# Task goal
Output all of the lines below exactly, and leave out each image.

# Entries provided
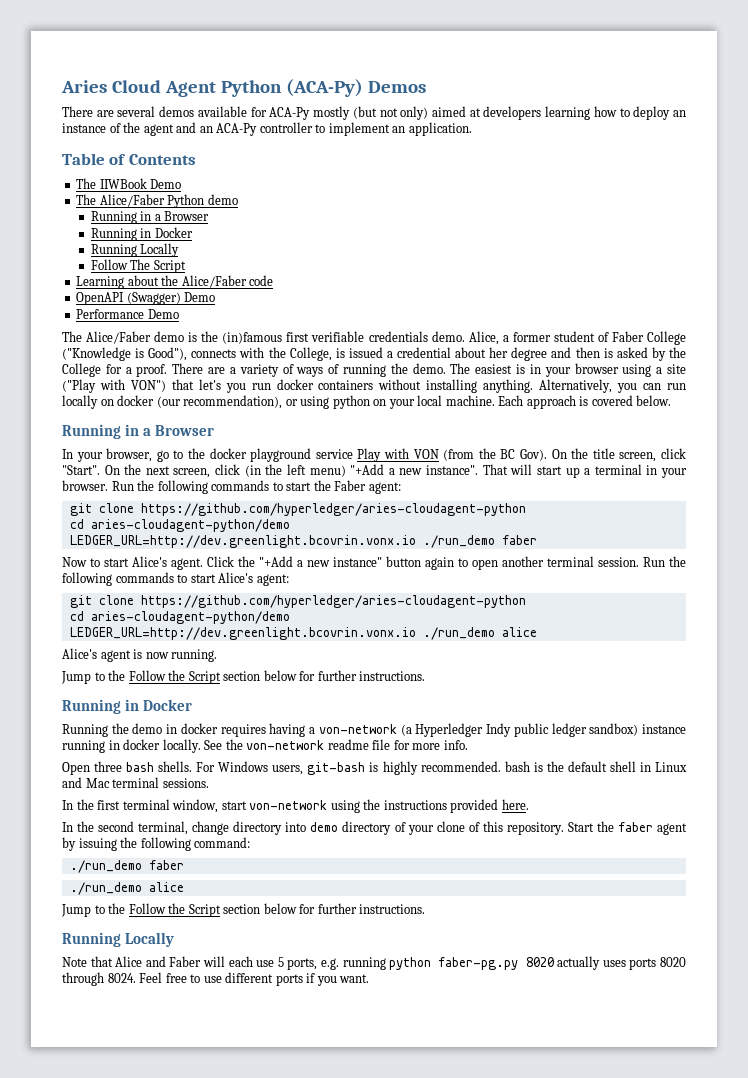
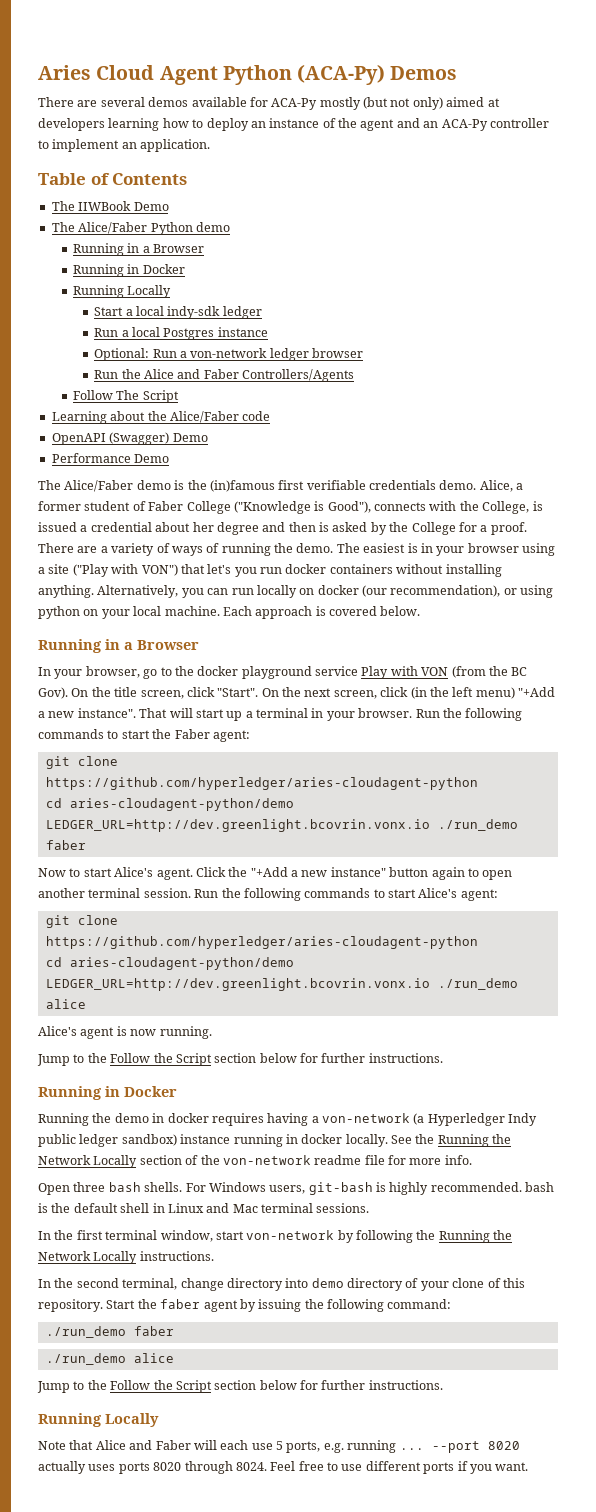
+ Start a local indy-sdk ledger
+ Run a local Postgres instance
+ Optional: Run a von-network ledger browser
+ Run the Alice and Faber Controllers/Agents
- See the von-network readme file for more info.
+ See the Running the Network Locally section of the von-network readme file for more info.
- In the first terminal window, start von-network using the instructions provided here.
+ In the first terminal window, start von-network by following the Running the Network Locally instructions.
- Note that Alice and Faber will each use 5 ports, e.g. running python faber-pg.py 8020 actually uses ports 8020 through 8024.
+ Note that Alice and Faber will each use 5 ports, e.g. running ... --port 8020 actually uses ports 8020 through 8024.

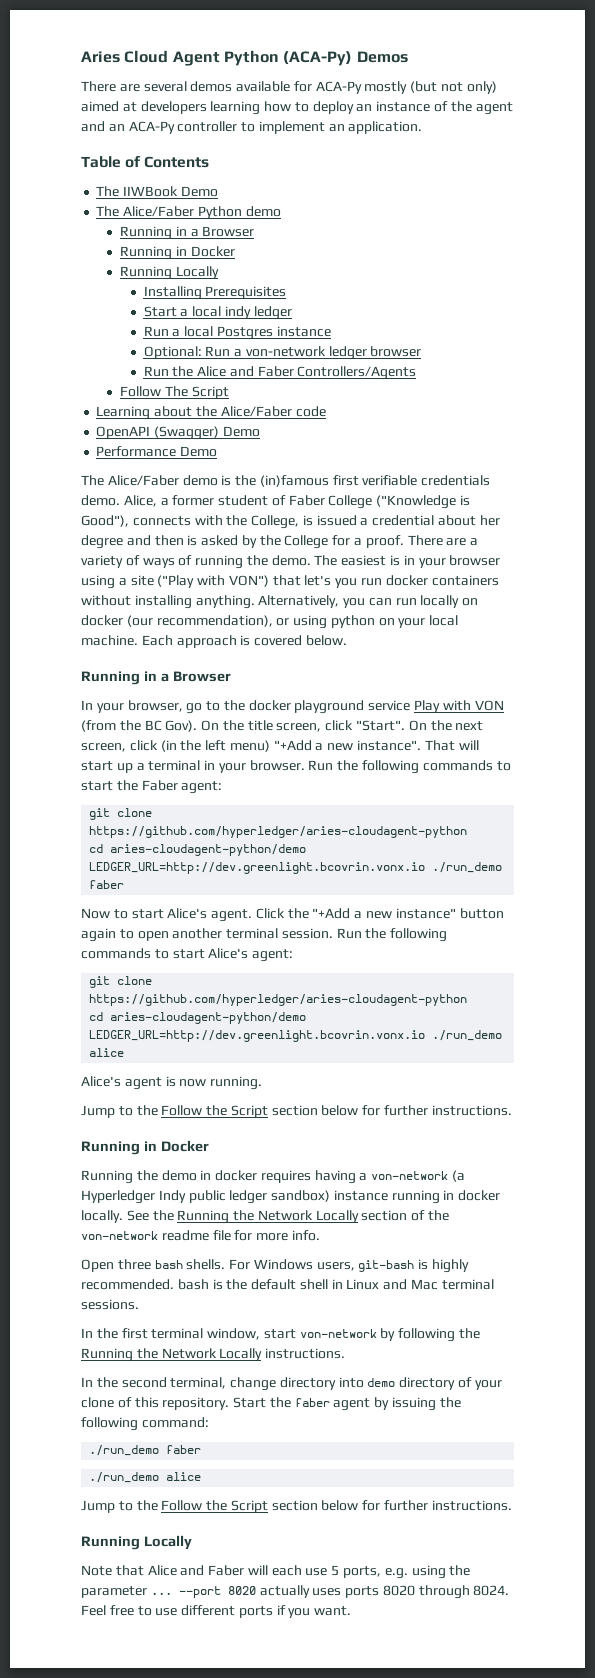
+ Installing Prerequisites
- Start a local indy-sdk ledger
+ Start a local indy ledger
- Note that Alice and Faber will each use 5 ports, e.g. running ...
+ Note that Alice and Faber will each use 5 ports, e.g. using the parameter ...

# Answer area
+ Start a local indy-sdk ledger
+ Run a local Postgres instance
+ Optional: Run a von-network ledger browser
+ Run the Alice and Faber Controllers/Agents
- See the von-network readme file for more info.
+ See the Running the Network Locally section of the von-network readme file for more info.
- In the first terminal window, start von-network using the instructions provided here.
+ In the first terminal window, start von-network by following the Running the Network Locally instructions.
- Note that Alice and Faber will each use 5 ports, e.g. running python faber-pg.py 8020 actually uses ports 8020 through 8024.
+ Note that Alice and Faber will each use 5 ports, e.g. running ... --port 8020 actually uses ports 8020 through 8024.

+ Installing Prerequisites
- Start a local indy-sdk ledger
+ Start a local indy ledger
- Note that Alice and Faber will each use 5 ports, e.g. running ...
+ Note that Alice and Faber will each use 5 ports, e.g. using the parameter ...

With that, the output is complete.